* **Prompt**
Should the listing contain images, exclude them; give the rest again exactly.
[Start of section]
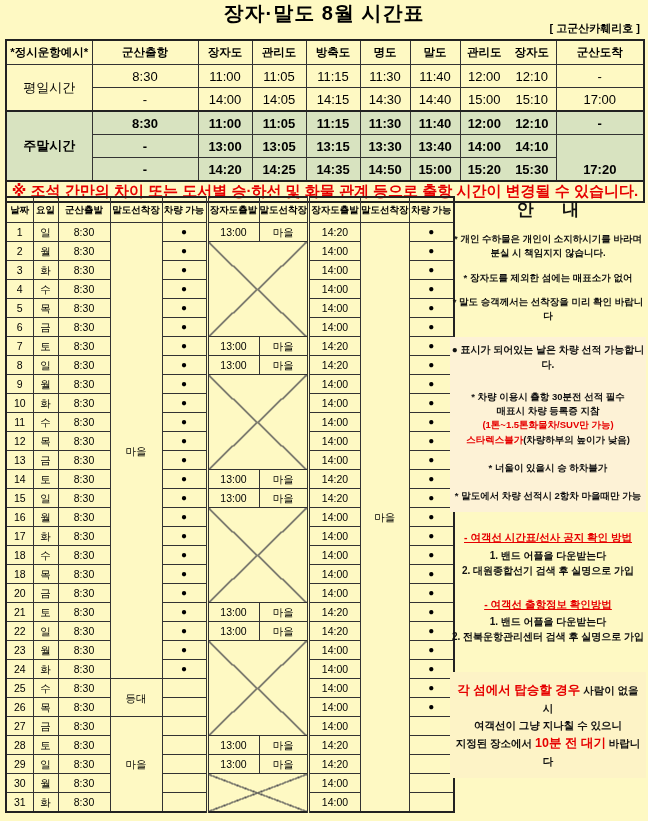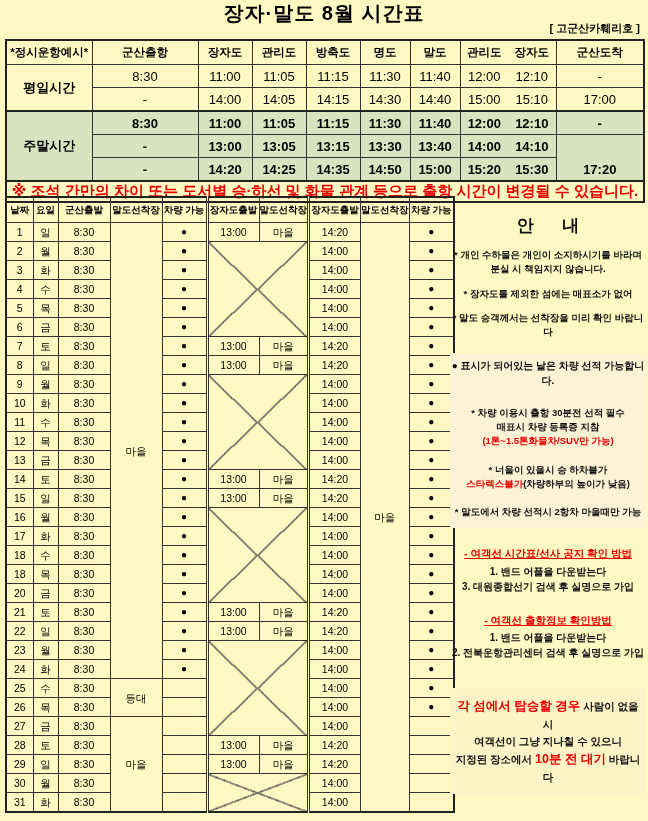--- a/index.html
+++ b/index.html
@@ -18,21 +18,21 @@
          font-size:20px;font-weight:bold;letter-spacing:1px;color:#000;}
   .vessel{position:absolute;top:21px;right:8px;font-size:11px;font-weight:bold;color:#000;}
 
   
   .sched{position:absolute;top:33px;left:5px;width:638px;border-collapse:collapse;
          border:2px solid var(--thick);table-layout:fixed;margin-top:6px;}
   .sched th,.sched td{border:1px solid var(--line);text-align:center;height:22px;
          padding:0;overflow:hidden;white-space:nowrap;}
   .sched thead th{font-size:11.5px;font-weight:bold;height:23px;}
   .sched td{font-size:13px;font-weight:normal;}
-  .sched .label-cell{font-size:13px;font-weight:bold;}
+  .sched .label-cell{font-size:13px;font-weight:normal;}
   .sched .wk{background:var(--green);font-weight:bold;}
   .sched .bt2{border-top:2px solid var(--thick);}
   .sched .pairL{border-right:0;}
   .sched .pairR{border-left:0;}
   .sched .vbottom{vertical-align:bottom;padding-bottom:3px;}
   .sched .noterow td{border-top:2px solid var(--thick);color:var(--red);
          font-weight:bold;font-size:15px;height:19px;}
 
   
   .cal{position:absolute;top:196px;left:5px;border-collapse:collapse;
@@ -44,21 +44,21 @@
   .cal .grp{border-left:3px double var(--line);}
   .cal .car{font-size:10px;}
   .cal .dock{font-size:10.5px;}
   .cal .crossed{
      background:
        linear-gradient(to top right,    transparent calc(50% - 0.7px), #555 calc(50% - 0.7px), #555 calc(50% + 0.7px), transparent calc(50% + 0.7px)),
        linear-gradient(to bottom right, transparent calc(50% - 0.7px), #555 calc(50% - 0.7px), #555 calc(50% + 0.7px), transparent calc(50% + 0.7px));
   }
 
   
-  .info{position:absolute;top:212px;left:450px;width:196px;text-align:center;color:#111;}
+  .info{position:absolute;top:196px;left:450px;width:196px;text-align:center;color:#111;}
   .info-title{font-size:17px;font-weight:bold;white-space:pre;margin-top:2px;}
   .inote{font-size:9.5px;font-weight:bold;line-height:1.45;margin-top:11px;}
   .vbox{background:var(--cream);margin-top:14px;padding:5px 1px 9px 1px;
         font-size:9.5px;font-weight:bold;line-height:1.5;}
   .vb-head{font-size:10px;font-weight:bold;}
   .vb-line{font-size:9.5px;}
   .vb-first{margin-top:18px;}
   .vb-gap{margin-top:14px;}
   .red{color:var(--red);}
   .method{margin-top:17px;font-size:10px;font-weight:bold;line-height:1.55;}
@@ -483,29 +483,29 @@
     </div>
     <div class="inote">
       <div>* 말도 승객께서는 선착장을 미리 확인 바랍니다</div>
     </div>
 
     <div class="vbox">
       <div class="vb-head">● 표시가 되어있는 날은 차량 선적 가능합니다.</div>
       <div class="vb-line vb-first">* 차량 이용시 출항 30분전 선적 필수</div>
       <div class="vb-line">매표시 차량 등록증 지참</div>
       <div class="vb-line red">(1톤~1.5톤화물차/SUV만 가능)</div>
+      <div class="vb-line"><span class="red">스타렉스불가</span><span>(차량하부의 높이가 낮음)</span></div>
       <div class="vb-line vb-gap">* 너울이 있을시 승 하차불가</div>
-      <div class="vb-line"><span class="red">스타렉스불가</span><span>(차량하부의 높이가 낮음)</span></div>
       <div class="vb-line vb-gap">* 말도에서 차량 선적시 2항차 마을때만 가능</div>
     </div>
 
     <div class="method">
       <div class="mtitle">- 여객선 시간표/선사 공지 확인 방법</div>
       <div>1. 밴드 어플을 다운받는다</div>
-      <div>3. 대원종합선기 검색 후 실명으로 가입</div>
+      <div>2. 대원종합선기 검색 후 실명으로 가입</div>
     </div>
 
     <div class="method">
       <div class="mtitle">- 여객선 출항정보 확인방법</div>
       <div>1. 밴드 어플을 다운받는다</div>
       <div>2. 전북운항관리센터 검색 후 실명으로 가입</div>
     </div>
 
     <div class="wbox">
       <div><span class="red wbig">각 섬에서 탑승할 경우</span> <span>사람이 없을 시</span></div>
[End of section]
* **Finished task**
--- a/index.html
+++ b/index.html
@@ -18,21 +18,21 @@
          font-size:20px;font-weight:bold;letter-spacing:1px;color:#000;}
   .vessel{position:absolute;top:21px;right:8px;font-size:11px;font-weight:bold;color:#000;}
 
   
   .sched{position:absolute;top:33px;left:5px;width:638px;border-collapse:collapse;
          border:2px solid var(--thick);table-layout:fixed;margin-top:6px;}
   .sched th,.sched td{border:1px solid var(--line);text-align:center;height:22px;
          padding:0;overflow:hidden;white-space:nowrap;}
   .sched thead th{font-size:11.5px;font-weight:bold;height:23px;}
   .sched td{font-size:13px;font-weight:normal;}
-  .sched .label-cell{font-size:13px;font-weight:bold;}
+  .sched .label-cell{font-size:13px;font-weight:normal;}
   .sched .wk{background:var(--green);font-weight:bold;}
   .sched .bt2{border-top:2px solid var(--thick);}
   .sched .pairL{border-right:0;}
   .sched .pairR{border-left:0;}
   .sched .vbottom{vertical-align:bottom;padding-bottom:3px;}
   .sched .noterow td{border-top:2px solid var(--thick);color:var(--red);
          font-weight:bold;font-size:15px;height:19px;}
 
   
   .cal{position:absolute;top:196px;left:5px;border-collapse:collapse;
@@ -44,21 +44,21 @@
   .cal .grp{border-left:3px double var(--line);}
   .cal .car{font-size:10px;}
   .cal .dock{font-size:10.5px;}
   .cal .crossed{
      background:
        linear-gradient(to top right,    transparent calc(50% - 0.7px), #555 calc(50% - 0.7px), #555 calc(50% + 0.7px), transparent calc(50% + 0.7px)),
        linear-gradient(to bottom right, transparent calc(50% - 0.7px), #555 calc(50% - 0.7px), #555 calc(50% + 0.7px), transparent calc(50% + 0.7px));
   }
 
   
-  .info{position:absolute;top:212px;left:450px;width:196px;text-align:center;color:#111;}
+  .info{position:absolute;top:196px;left:450px;width:196px;text-align:center;color:#111;}
   .info-title{font-size:17px;font-weight:bold;white-space:pre;margin-top:2px;}
   .inote{font-size:9.5px;font-weight:bold;line-height:1.45;margin-top:11px;}
   .vbox{background:var(--cream);margin-top:14px;padding:5px 1px 9px 1px;
         font-size:9.5px;font-weight:bold;line-height:1.5;}
   .vb-head{font-size:10px;font-weight:bold;}
   .vb-line{font-size:9.5px;}
   .vb-first{margin-top:18px;}
   .vb-gap{margin-top:14px;}
   .red{color:var(--red);}
   .method{margin-top:17px;font-size:10px;font-weight:bold;line-height:1.55;}
@@ -483,29 +483,29 @@
     </div>
     <div class="inote">
       <div>* 말도 승객께서는 선착장을 미리 확인 바랍니다</div>
     </div>
 
     <div class="vbox">
       <div class="vb-head">● 표시가 되어있는 날은 차량 선적 가능합니다.</div>
       <div class="vb-line vb-first">* 차량 이용시 출항 30분전 선적 필수</div>
       <div class="vb-line">매표시 차량 등록증 지참</div>
       <div class="vb-line red">(1톤~1.5톤화물차/SUV만 가능)</div>
+      <div class="vb-line"><span class="red">스타렉스불가</span><span>(차량하부의 높이가 낮음)</span></div>
       <div class="vb-line vb-gap">* 너울이 있을시 승 하차불가</div>
-      <div class="vb-line"><span class="red">스타렉스불가</span><span>(차량하부의 높이가 낮음)</span></div>
       <div class="vb-line vb-gap">* 말도에서 차량 선적시 2항차 마을때만 가능</div>
     </div>
 
     <div class="method">
       <div class="mtitle">- 여객선 시간표/선사 공지 확인 방법</div>
       <div>1. 밴드 어플을 다운받는다</div>
-      <div>3. 대원종합선기 검색 후 실명으로 가입</div>
+      <div>2. 대원종합선기 검색 후 실명으로 가입</div>
     </div>
 
     <div class="method">
       <div class="mtitle">- 여객선 출항정보 확인방법</div>
       <div>1. 밴드 어플을 다운받는다</div>
       <div>2. 전북운항관리센터 검색 후 실명으로 가입</div>
     </div>
 
     <div class="wbox">
       <div><span class="red wbig">각 섬에서 탑승할 경우</span> <span>사람이 없을 시</span></div>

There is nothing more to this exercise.